Nos subúrbios de Vienne, no sudeste da França, cientistas encontraram um bairro inteiro da época em que a cidade fazia parte do Império Romano, com luxuosas residências e vastos espaços públicos bem conservados. A descoberta foi anunciada ontem pelos arqueólogos franceses responsáveis pela escavação, sob a liderança de Benjamin Clément, da Universidade de Lyon.
"Trata-se sem dúvida da descoberta mais excepcional do período romano nos últimos 40 ou 50 anos. Tivemos uma sorte extraordinária", disse Clément à AFP. Segundo ele, o bairro, abandonado após uma série de incêndios, já está sendo chamado pelos cientistas de "pequena Pompeia", em alusão à cidade romana da Itália totalmente sepultada por uma erupção do vulcão Vesúvio no ano 79.
Iniciada em abril, a escavação realizada por mais de 20 especialistas deveria terminar em meados de setembro, mas foi prolongada até 15 de dezembro depois de ser classificada como "descoberta excepcional" pelo Ministério da Cultura da França.
O bairro romano, ocupado por pelo menos três séculos, tem uma superfície de 7 mil metros quadrados em meio urbano, o que é muito raro, de acordo com os arqueólogos. Também chamou a atenção dos cientistas a diversidade e o bom estado de conservação dos vestígiosencontrados.
"Incêndios sucessivos permitiram conservar todos os elementos no mesmo lugar em que estavam quando os habitantes fugiram da catástrofe, o que transformou esse setor em uma pequena Pompeia", disse Clément.
Com o incêndio causou o colapso e desabamento do primeiro andar, do teto e do terraço superior de uma suntuosa residência cercada de jardins datada da segunda metade do século 1. A residência foi batizada pelos cientistas de Casa dos Bacanais, por causa de um mosaico que representa um cortejo de bacantes e sátiros ao redor do deus romano Baco. Os andares que desabaram ficaram preservados com todos os móveis abandonados no local original.

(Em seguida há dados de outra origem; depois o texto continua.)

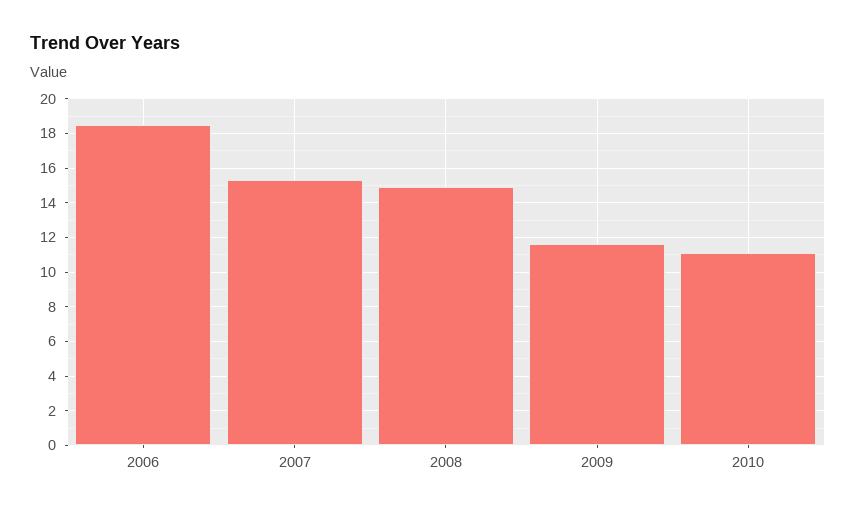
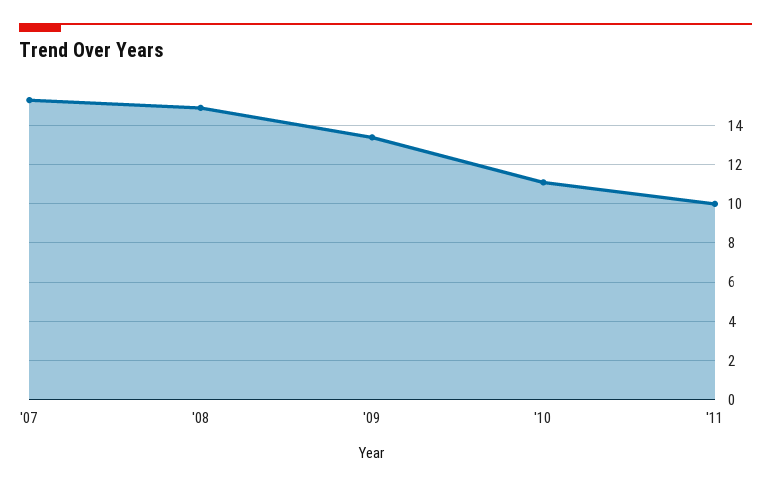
2006: 18.5 -> none
2009: 11.5 -> 13.5
'11: none -> 10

O esplendor da casa com seus balaústres, as decorações de seus mosaicos, sua pavimentação de mármore e sua rede hidráulica fizeram os arqueólogos especularem que ela pode ter pertencido a um rico mercador originário do Oriente.
A catástrofe que acabou com a casa beneficiou os arqueólogos. "Vamos poder reconstituir essa casa do piso ao teto, como em Pompeia ou Herculano", disse Clément.
Várias outras casas foram descobertas. Em uma delas, batizada de casa de Tália e Pã, um belo mosaico quase totalmente preservado foi desenterrado no início desta semana, com grande precaução. O mosaico representa Tália, a musa grega da comédia, com as nádegas expostas, sendo raptada por Pã, o deus grego dos bosques e rebanhos.
Segundo Clément, o mosaico será restaurado em um ateliê do Museu Galo-Romano de Saint-Romain-en-Gal, em Vienne, para uma exposição a ser realizada em 2019.
Rota das Gálias. No século 1, a Gália, que corresponde aproximadamente à França moderna, estava sob domínio do Império Romano. A cidade galo-romana de Vienne se situava em uma posição estratégica para a circulação de pessoas e bens entre a Gália Lugdunense, ao norte e a Gália Narbonense, ao sul. A rota pelo rio Ródano ia de Lyon, capital das Gálias, até a cidade de Arles, próxima ao Mar Mediterrâneo.
No sítio de Vienne, às margens do Ródano, foram encontrado um antigo mercado, que mais tarde foi substituído por um grande edifício público de arquitetura atípica, com uma fonte monumental adornada com a estátua de Hércules.
"Isso pode corresponder a uma escola de retórica ou filosofia. Sabemos disso graças aos registros de que existia uma escola muito importante de Vienne. Talvez a tenhamos localizado", afirmou Clément.
Novas análises deverão confirmar a descoberta. Até dezembro, os arqueólogos vasculharão os níveis mais antigos do sítio. "Cavando um pouco mais, vamos sem dúvida descobrir outras coisas excepcionais", disse o arqueólogo.
Vienne, que na Antiguidade já se estendia pelos dois lados do Ródano, abriga um rico patrimônio da cultura galo-romana, incluindo o teatro antigo e o templo de Augusto e Lívia. Os vestígios se espalham pelas duas margens do rio.